Mesoscopic Physics and the Fundamentals of Quantum Mechanics
Yoseph Imry (Weizmann Institute of Science)

TL;DR
This paper reviews how mesoscopic physics provides insights into quantum mechanics, focusing on dephasing, quantum detection, and magnetic responses, highlighting recent experimental and theoretical developments that deepen our understanding of quantum phenomena.
Contribution
It introduces recent experimental and theoretical findings in mesoscopic physics that shed light on fundamental quantum mechanical principles and phenomena.
Findings
Dephasing by nonequilibrium currents illustrates quantum decoherence.
Detection of quantum effects can occur without classical observers.

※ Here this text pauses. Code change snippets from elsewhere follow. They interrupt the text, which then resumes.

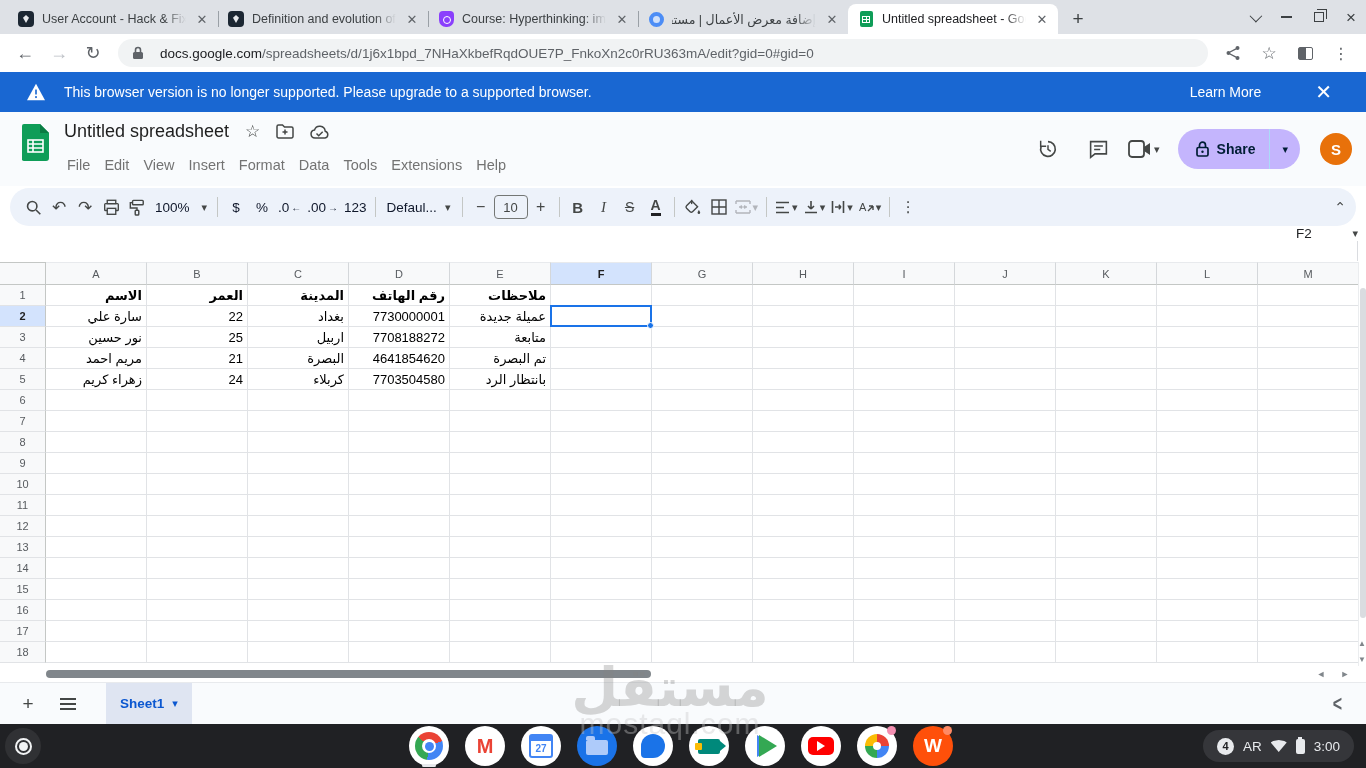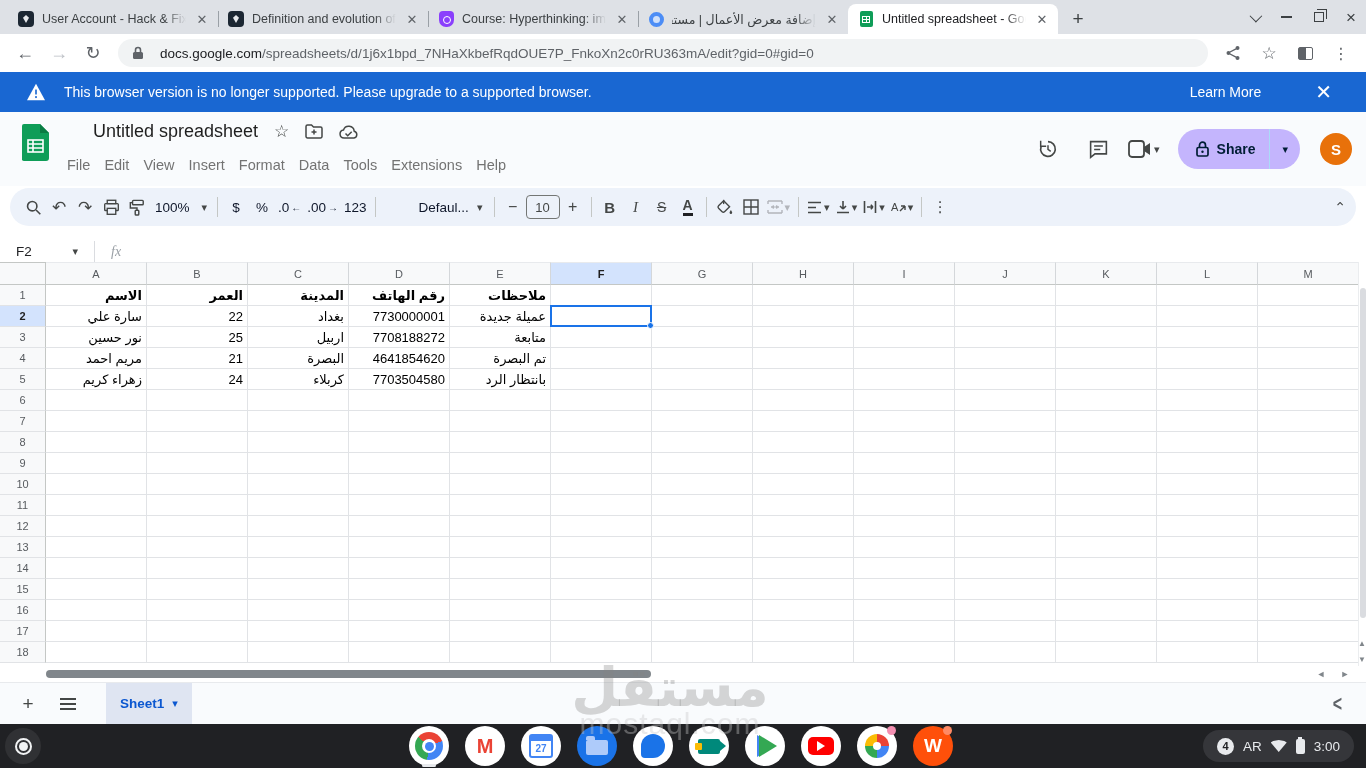"Untitled spreadsheet" .doc-title { margin-left: 29px -> none }
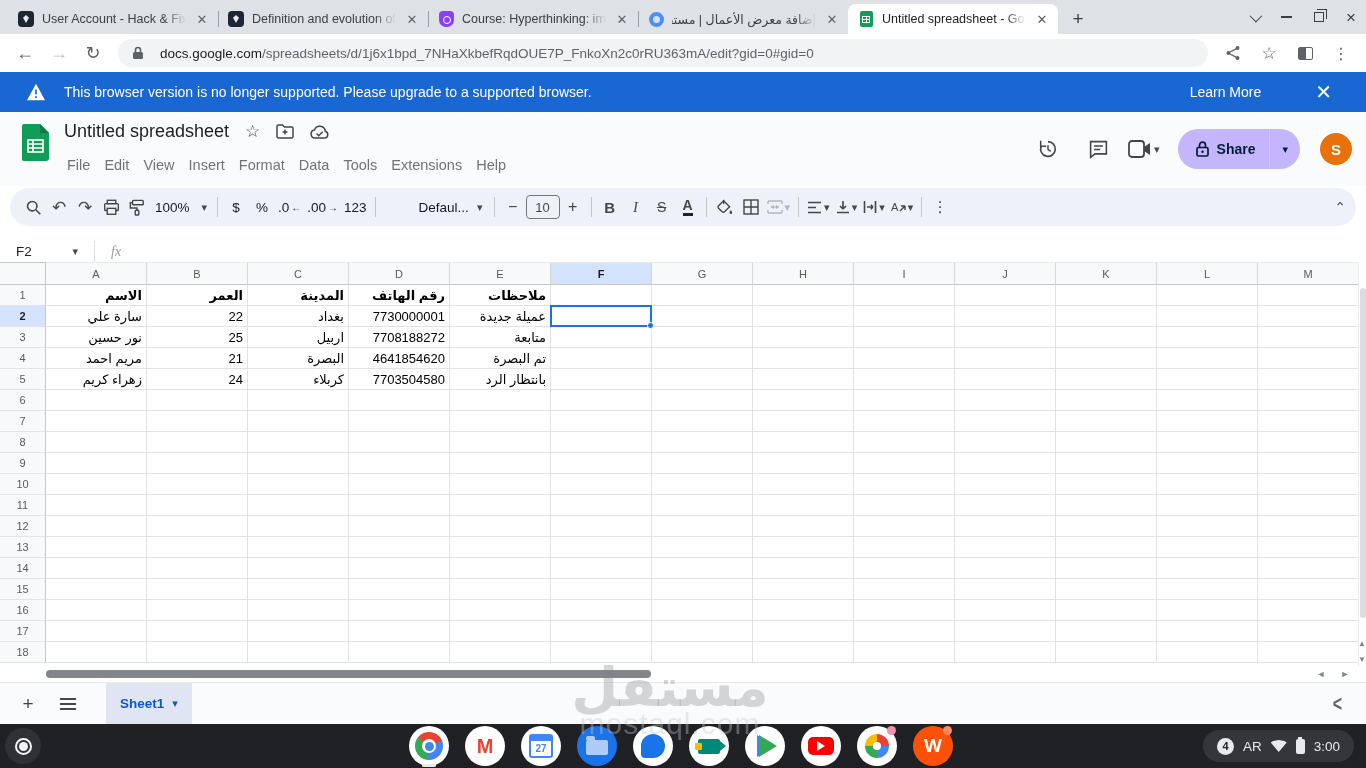"Defaul..." .fontbox { margin-left: 32px -> none }
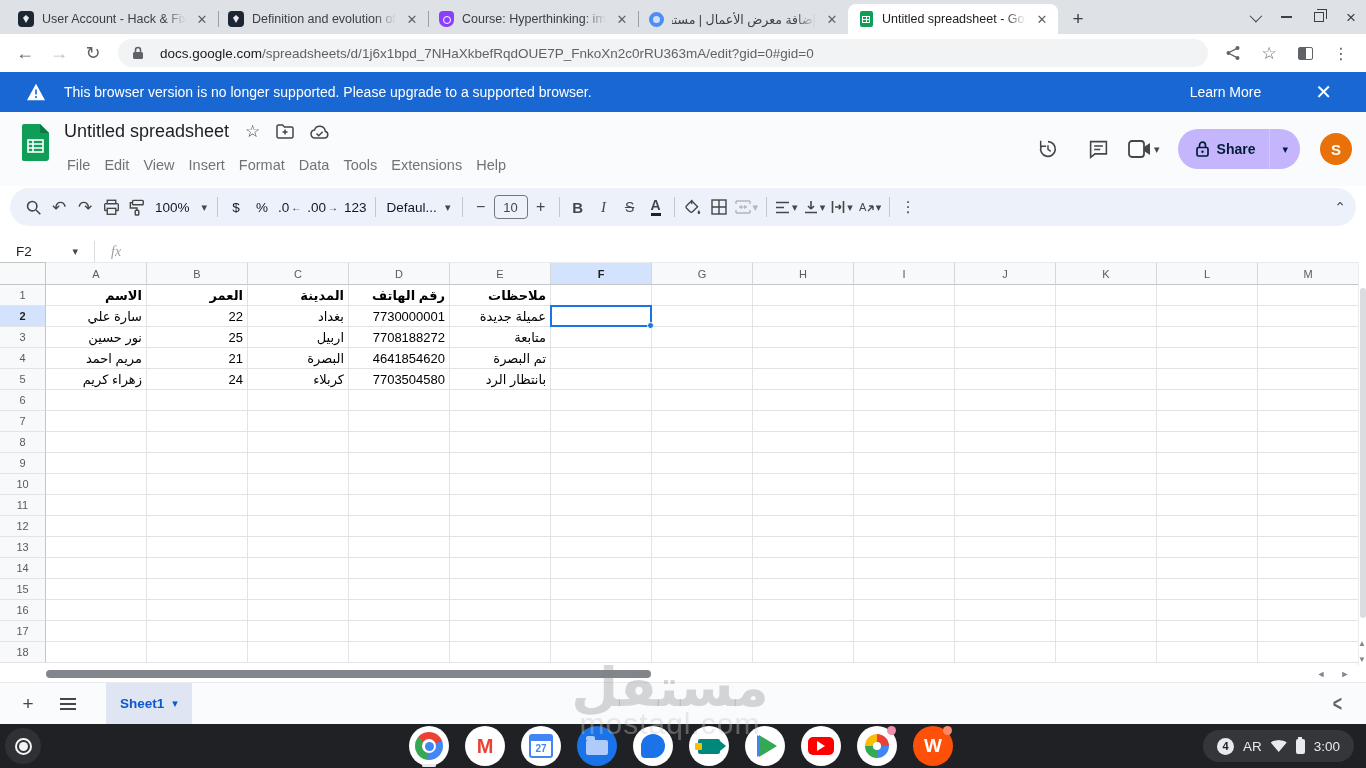"F2" .fbar { align-items: center -> flex-end; flex-direction: none -> column }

Giant paramagnetic response explained by special states in normal layers.
Abstract
We start by reviewing some interesting results in mesoscopic physics illustrating nontrivial insights on Quantum Mechanics. We then review the general principles of dephasing (sometimes called "decoherence") of Quantum-Mechanical interference by coupling to the environment degrees of freedom. A particular recent example of dephasing by a current-carrying (nonequilibrium) system is then discussed in some detail. This system is itself a manifestly Quantum Mechanical one and this is another illustration of detection without the need for "classical observers" etc. We conclude by describing briefly a recent problem having to do with the orbital magnetic response of conduction electrons (another manifestly Quantum Mechanical property): The magnetic response of a normal layer (N) coating a superconducting cylinder (S). Some recent very intriguing experimental results on a giant paramagnetic…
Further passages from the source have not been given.